Stored data entries:
************

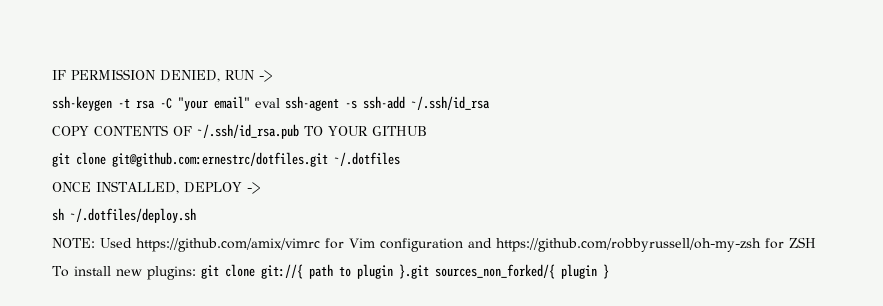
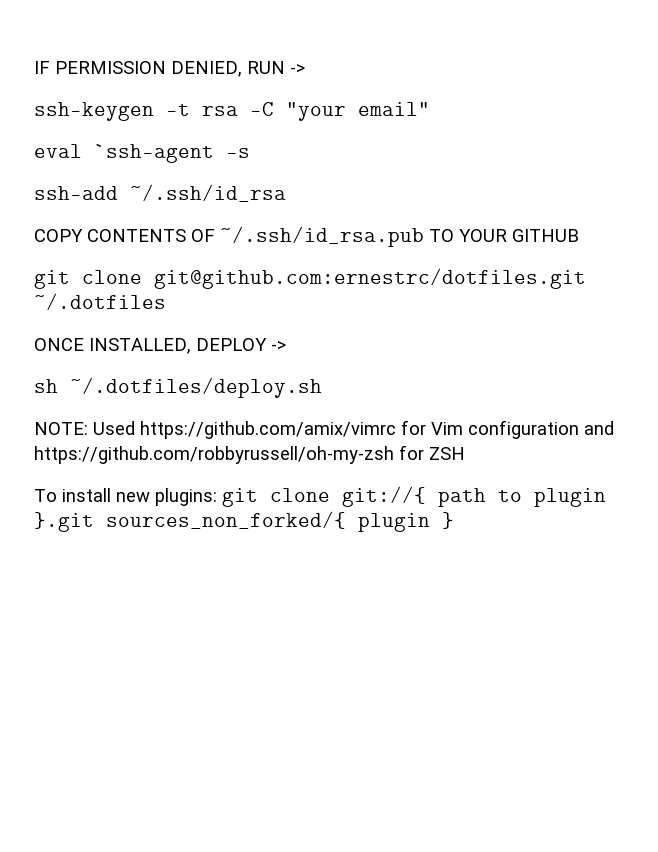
[255,96,339,111] eval ssh-agent -> [34,144,214,163] // eval `ssh-agent
(357, 104) none -> (250, 153) //

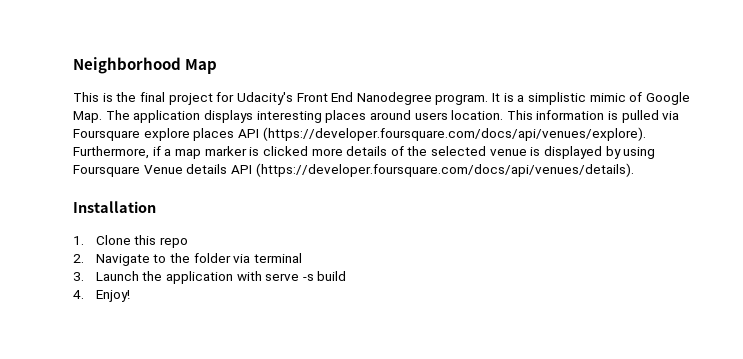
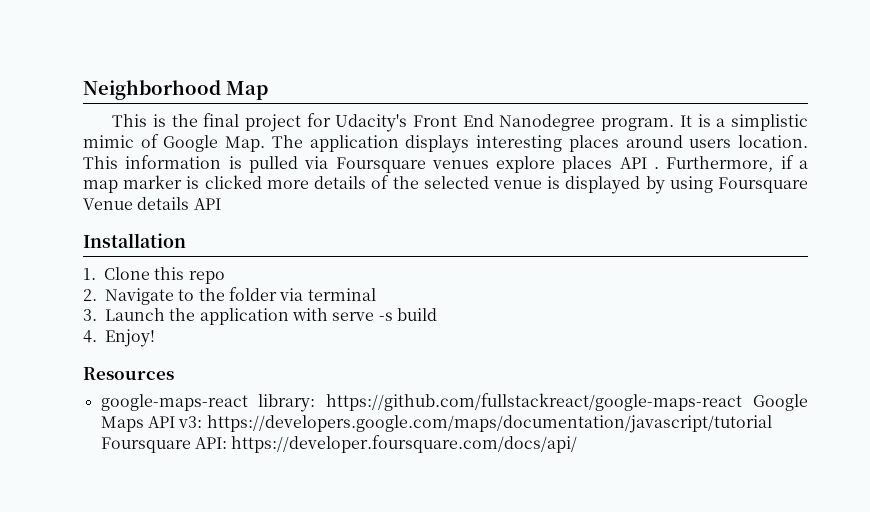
(140, 135) none -> [431,160,489,169] venues
[262,127,646,141] (https://developer.foursquare.com/docs/api/venues/explore). -> [654,167,660,169] .
[255,163,634,177] (https://developer.foursquare.com/docs/api/venues/details). -> (221, 204) none
(130, 296) none -> [83,367,174,380] [100,393,808,412] [100,415,772,433] [100,435,578,453] // Resources // google-maps-react library: https://github.com/fullstackreact/google-maps-react Google Maps API v3: https://developers.google.com/maps/documentation/javascript/tutorial Foursquare API: https://developer.foursquare.com/docs/api/

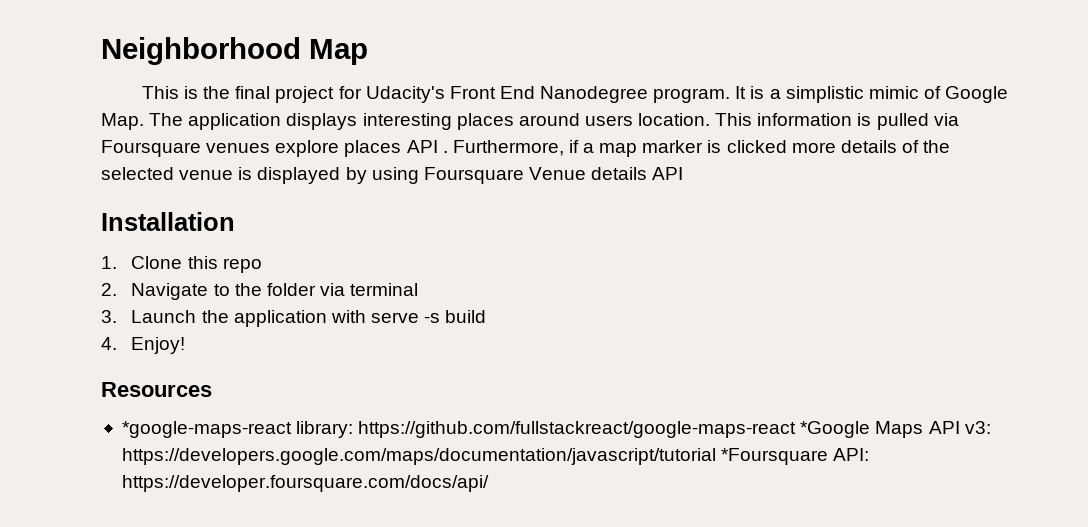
[100,394,248,411] google-maps-react -> [121,421,292,438] *google-maps-react
[752,394,808,411] Google -> [800,421,871,438] *Google
[100,437,191,453] Foursquare -> [721,448,829,465] *Foursquare

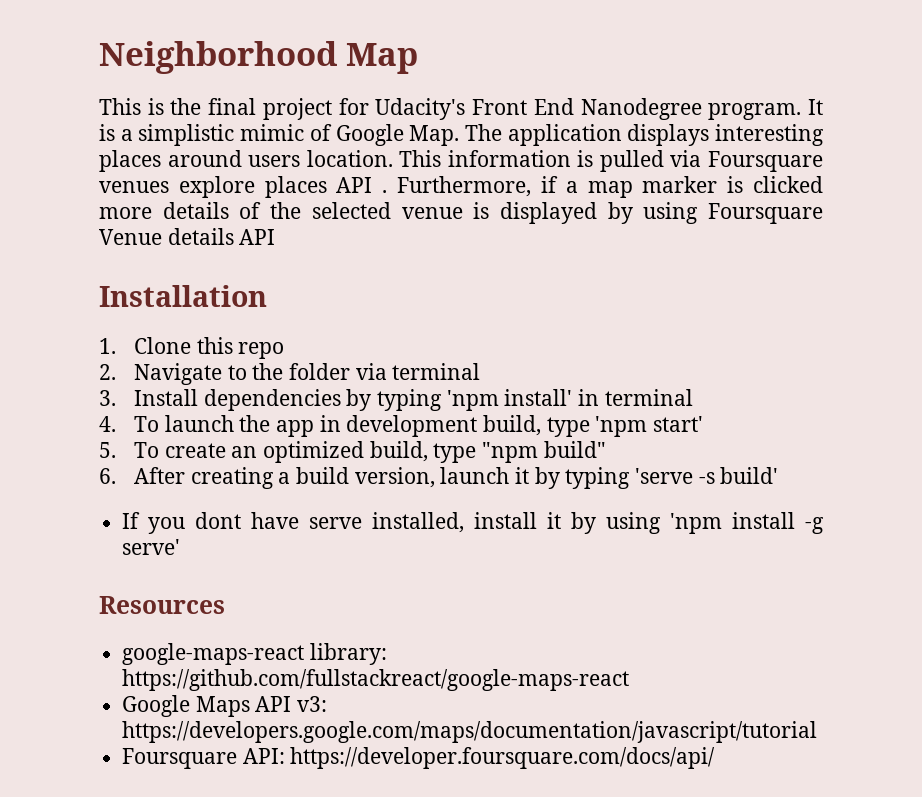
[131,310,487,327] [101,337,186,354] Launch the application with serve -s build // 4. Enjoy! -> [133,389,693,411] [99,415,703,437] [99,441,606,463] [99,467,779,489] [122,512,825,534] [122,539,181,555] Install dependencies by typing 'npm install' in terminal // 4. To launch the app in development build, type 'npm start' // 5. To create an optimized build, type "npm build" // 6. After creating a build version, launch it by typing 'serve -s build' // If you dont have serve installed, install it by using 'npm install -g serve'
[121,421,292,438] *google-maps-react -> [122,643,305,665] google-maps-react
[800,421,871,438] *Google -> [122,695,191,717] // Google
[721,448,829,465] *Foursquare -> [122,748,238,769] // Foursquare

************

* How to complete this task
Return the data above in its exact wording, with none of the pictures.

* Result for this task
[255,96,339,111] eval ssh-agent -> [34,144,214,163] // eval `ssh-agent
(357, 104) none -> (250, 153) //

(140, 135) none -> [431,160,489,169] venues
[262,127,646,141] (https://developer.foursquare.com/docs/api/venues/explore). -> [654,167,660,169] .
[255,163,634,177] (https://developer.foursquare.com/docs/api/venues/details). -> (221, 204) none
(130, 296) none -> [83,367,174,380] [100,393,808,412] [100,415,772,433] [100,435,578,453] // Resources // google-maps-react library: https://github.com/fullstackreact/google-maps-react Google Maps API v3: https://developers.google.com/maps/documentation/javascript/tutorial Foursquare API: https://developer.foursquare.com/docs/api/

[100,394,248,411] google-maps-react -> [121,421,292,438] *google-maps-react
[752,394,808,411] Google -> [800,421,871,438] *Google
[100,437,191,453] Foursquare -> [721,448,829,465] *Foursquare

[131,310,487,327] [101,337,186,354] Launch the application with serve -s build // 4. Enjoy! -> [133,389,693,411] [99,415,703,437] [99,441,606,463] [99,467,779,489] [122,512,825,534] [122,539,181,555] Install dependencies by typing 'npm install' in terminal // 4. To launch the app in development build, type 'npm start' // 5. To create an optimized build, type "npm build" // 6. After creating a build version, launch it by typing 'serve -s build' // If you dont have serve installed, install it by using 'npm install -g serve'
[121,421,292,438] *google-maps-react -> [122,643,305,665] google-maps-react
[800,421,871,438] *Google -> [122,695,191,717] // Google
[721,448,829,465] *Foursquare -> [122,748,238,769] // Foursquare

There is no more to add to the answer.